As copyright owner of this comment, I authorize everyone to defeat any technological measure which limits access to it.
the court is powerless to deviate from the DMCA's statutory minimum
If a judge said this, he should be removed from office and forced to re-take law school. The court can overturn ANY law for ANY reason. If some state makes a law that says you can't carry change in your pocket on Sunday, and someone is arrested and tried for violating it, a jury can find him "not guilty" despite it being PROVEN he broke the law, and overturn the law.
This is the DMCA we're talking about, therefore it concerns law, not just a suit. Therefore, a jury needs to be involved. If a jury is not allowed to be involved, then we have become a police state (although I'm sure everyone's already aware that the US already is).
What if UMaple takes a page out of Sony's playbook and pays its debt with in-game items? I don't see how that's any less reasonable than providing free music to people you've rootkitted.
He knocked it from 68,764.23 to 398.98.. but then it's back up to $3.6 million?
He could've found that the law, as applied in this case, was unconstitutional.
On what grounds?
That by setting a "minimum amount" that is far in excess of the actual damages (or even 3x actual damages) and it is far in excess of a "reasonable minimum" that is common in civil cases, the excess amounts to a "fine" and as such it's subject to the Constitutional prohibition against unreasonable fines.
Knowledge is how to play a game, intelligence is how to win, wisdom is knowing what game to play.
this.

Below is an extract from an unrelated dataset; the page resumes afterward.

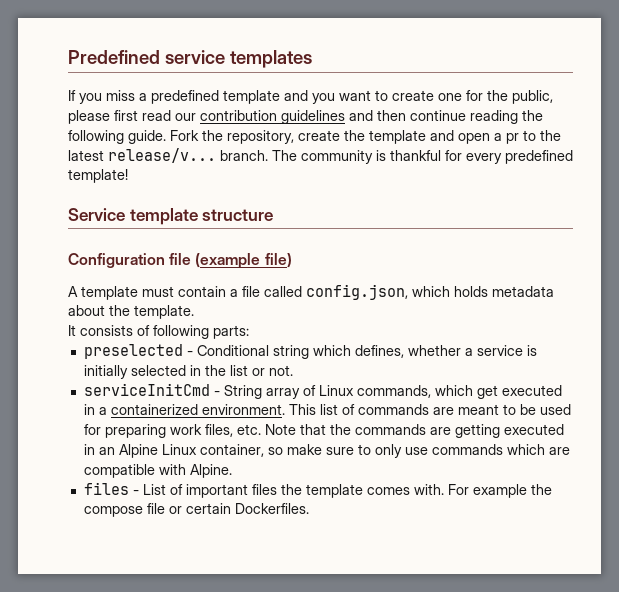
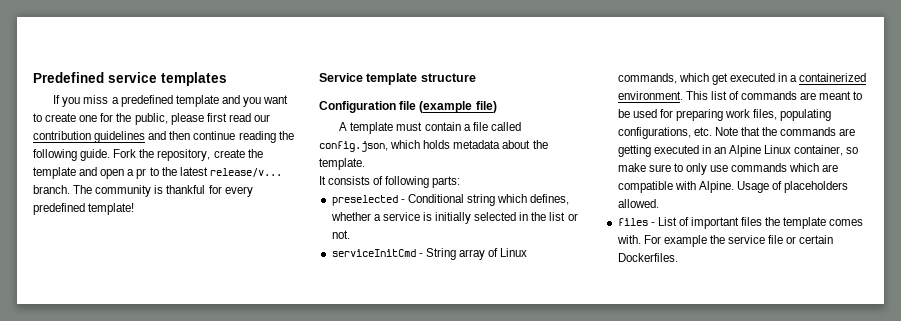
- This list of commands are meant to be used for preparing work files, etc. Note that the commands are getting executed in an Alpine Linux container, so make sure to only use commands which are compatible with Alpine.
+ This list of commands are meant to be used for preparing work files, populating configurations, etc. Note that the commands are getting executed in an Alpine Linux container, so make sure to only use commands which are compatible with Alpine. Usage of placeholders allowed.
- For example the compose file or certain Dockerfiles.
+ For example the service file or certain Dockerfiles.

No matter how trivial the application, you _always_ create a corporation, and have the corporation hold copyright and liability. Then when big bad company comes-a-suin' they are coming after the corporation, and not you personally. Make yourself an employee, pay yourself a token salary, file your annual reports, etc.
--- Generation X: The first generation to have SIG lines inferior to their parents... ---
they should just give up all the users, who should have known full well that this setup wasn't legal. they were all using infringing derivative works. i assume they kept all the payment records.